Membrane distillation with hydrophobic macrovoid-free PVDF-PTFE hollow fiber membranes

May May Teoh, Tai-Shung Chung*

*Corresponding author for this work

Research output: Contribution to journalArticlepeer-review

178 Scopus citations

Abstract

Hydrophobic polyvinylidene fluoride-polytetrafluoroethylene (PVDF-PTFEPVDF-PTFE) hollow fiber membranes for desalination via direct contact membrane distillation (DCMD) are successfully fabricated. The incorporation of PTFE particles (<1 μm) into the polymeric matrix enhances the hydrophobicity of the membranes, yielding a resultant water contact angle of 103°. FESEM analysis confirms the formation of macrovoid-free hollow fiber membranes with uniform particle distribution at 50 wt.% PTFE loading. All the fabricated membranes exhibit narrow pore size distributions and have relatively small mean pore diameters between 0.116 and 0.308 μm.
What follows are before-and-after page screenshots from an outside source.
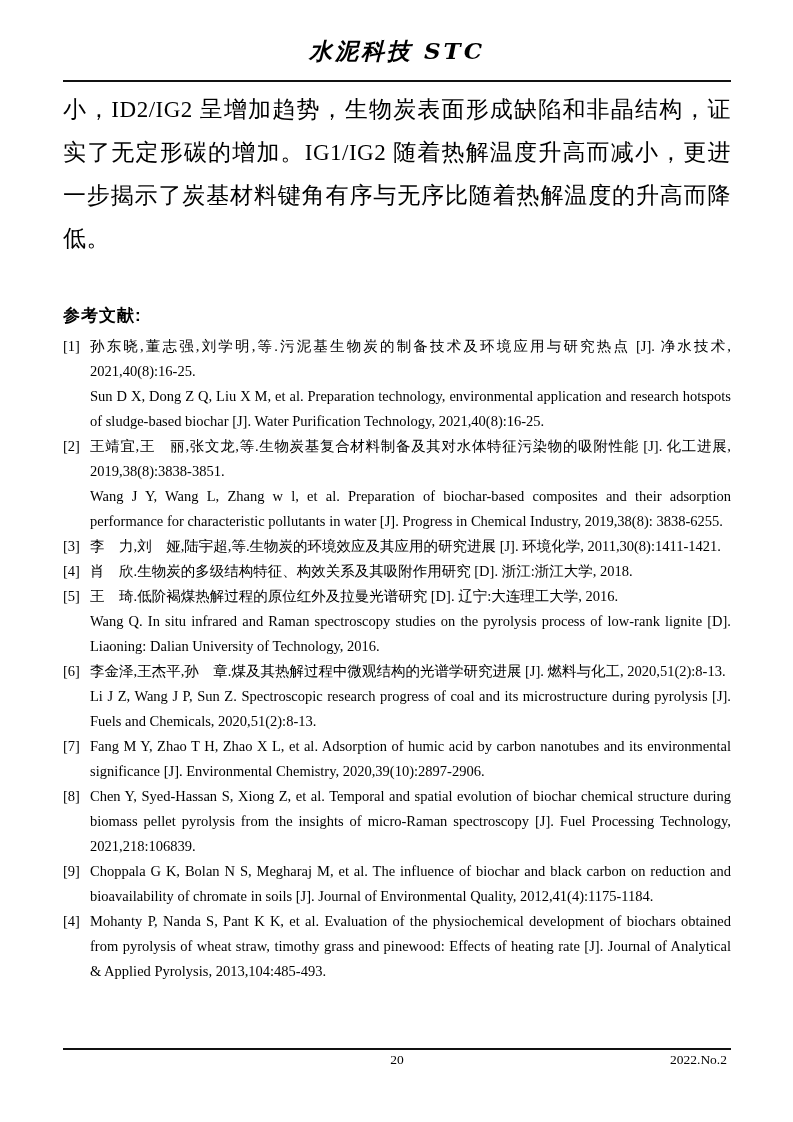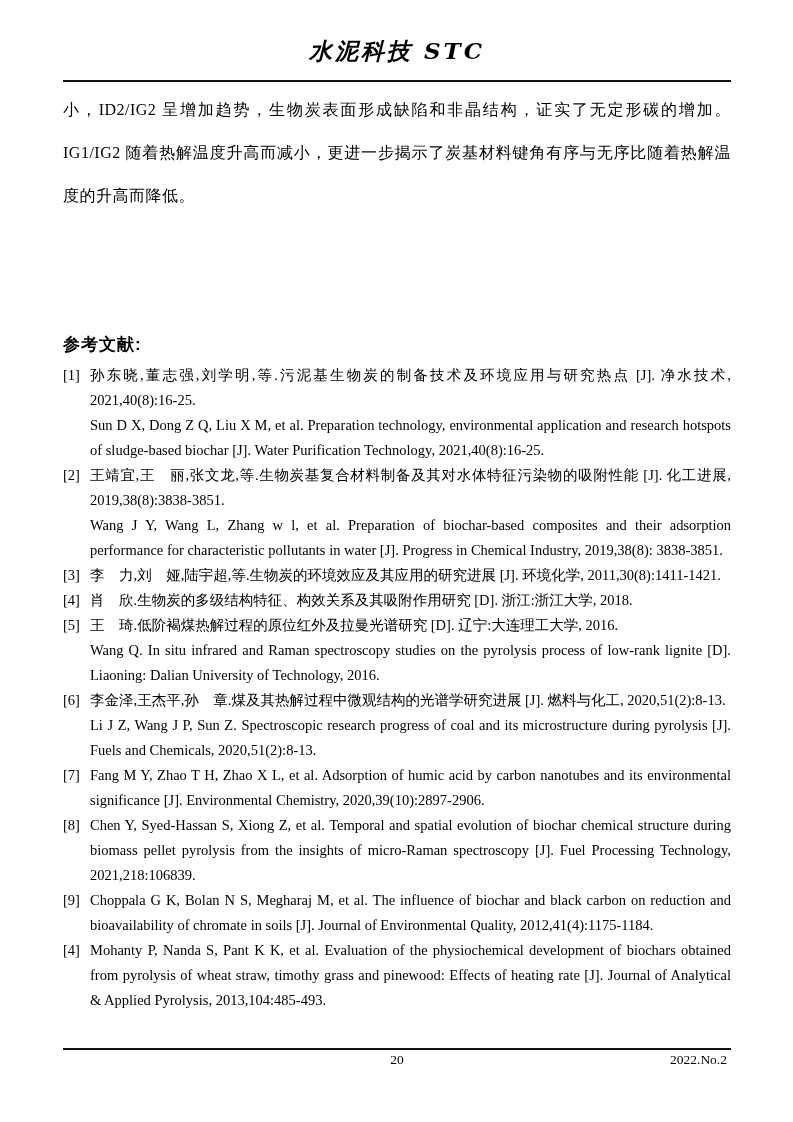--- a/index.html
+++ b/index.html
@@ -35,7 +35,7 @@
   }
   .body-paragraph {
     margin-top: 6px;
-    font-size: 16px;
+    font-size: 23px;
     line-height: 43px;
     text-align: justify;
     letter-spacing: 0.5px;

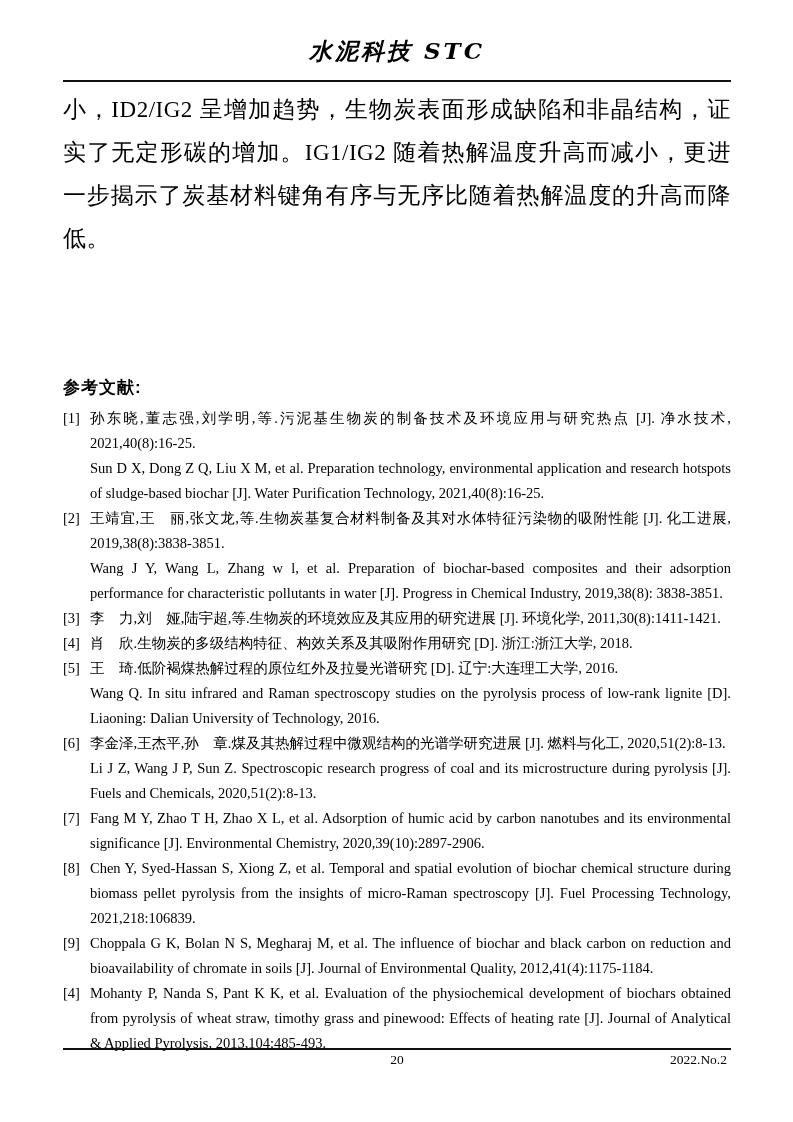--- a/index.html
+++ b/index.html
@@ -41,7 +41,7 @@
     letter-spacing: 0.5px;
   }
   .refs-heading {
-    margin-top: 116px;
+    margin-top: 44px;
     font-size: 17px;
     font-weight: bold;
     letter-spacing: 1px;

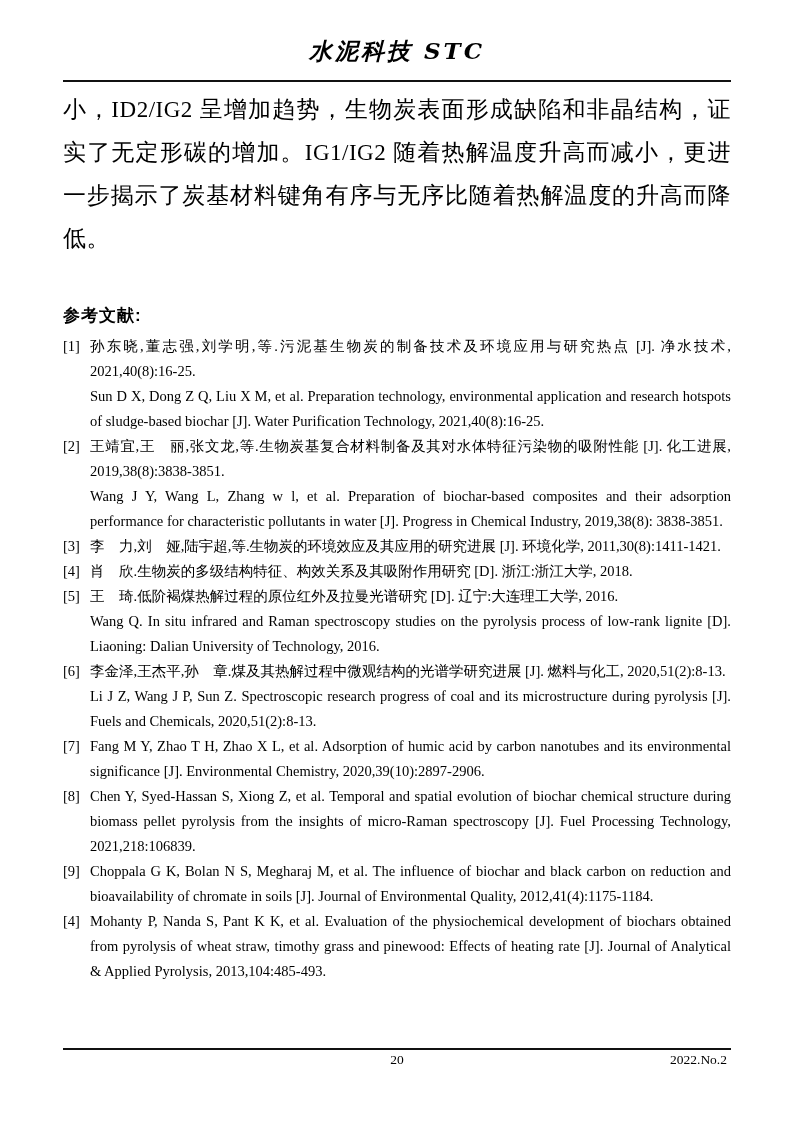--- a/index.html
+++ b/index.html
@@ -114,7 +114,7 @@
       <div class="ref-item">
         <span class="ref-marker">[2]</span>
         <div class="ref-zh">王靖宜,王　丽,张文龙,等.生物炭基复合材料制备及其对水体特征污染物的吸附性能 [J]. 化工进展, 2019,38(8):3838-3851.</div>
-        <div class="ref-en">Wang J Y, Wang L, Zhang w l, et al. Preparation of biochar-based composites and their adsorption performance for characteristic pollutants in water [J]. Progress in Chemical Industry, 2019,38(8): 3838-3851.</div>
+        <div class="ref-en">Wang J Y, Wang L, Zhang w l, et al. Preparation of biochar-based composites and their adsorption performance for characteristic pollutants in water [J]. Progress in Chemical Industry, 2019,38(8): 3838-6255.</div>
       </div>
       <div class="ref-item">
         <span class="ref-marker">[3]</span>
Hollow fiber membranes spun at higher air gaps result in above 6% improvement in permeate flux because of the reduction in membrane wall thickness and greater surface porosity. The fabricated membranes demonstrate high thermal efficiency (EE) of above 80% when subjected to a hot feed solution of 80 °C. PVDF-PTFE membranes spun at an air gap of 4 cm and with 50 wt.% particle loading demonstrate an optimal separation performance of 40.4 kg/m2 h permeation flux as well as ∼99.8% salt rejection at 80 °C. This performance is comparable or even higher than the commercial hydrophobic membranes for DCMD studies.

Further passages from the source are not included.